**YOUR GOAL:** Below are the records; pull every line that includes "Immagine".

**EXTRACTED DATA:**
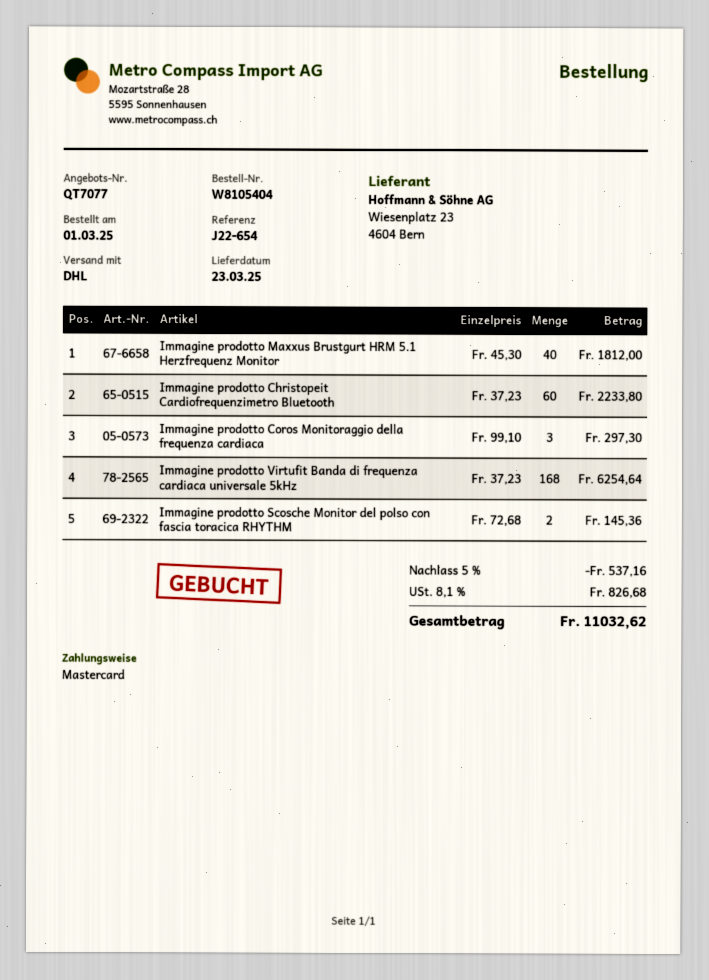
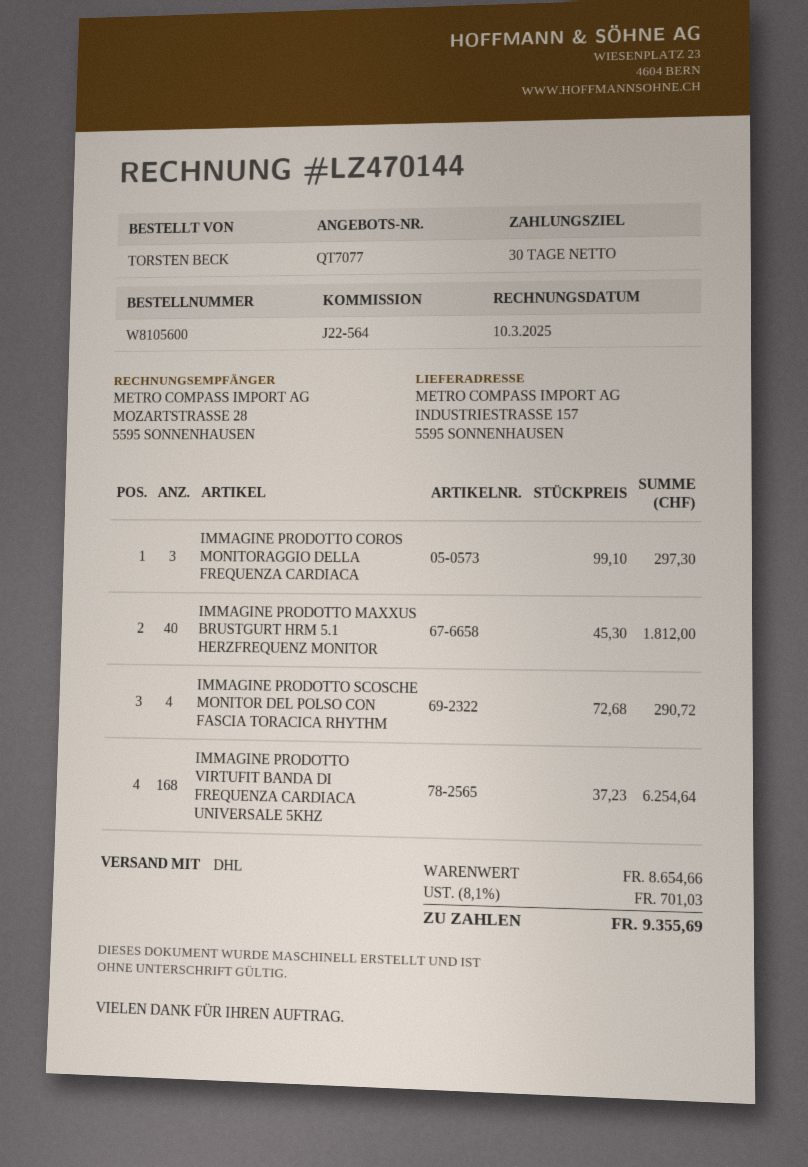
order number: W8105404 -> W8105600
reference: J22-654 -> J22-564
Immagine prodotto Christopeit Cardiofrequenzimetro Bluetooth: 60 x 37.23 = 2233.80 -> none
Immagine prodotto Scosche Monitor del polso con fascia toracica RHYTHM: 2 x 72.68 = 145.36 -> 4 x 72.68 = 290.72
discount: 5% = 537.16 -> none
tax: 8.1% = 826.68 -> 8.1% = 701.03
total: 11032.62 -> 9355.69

**RESULT:**
Immagine prodotto Christopeit Cardiofrequenzimetro Bluetooth: 60 x 37.23 = 2233.80 -> none
Immagine prodotto Scosche Monitor del polso con fascia toracica RHYTHM: 2 x 72.68 = 145.36 -> 4 x 72.68 = 290.72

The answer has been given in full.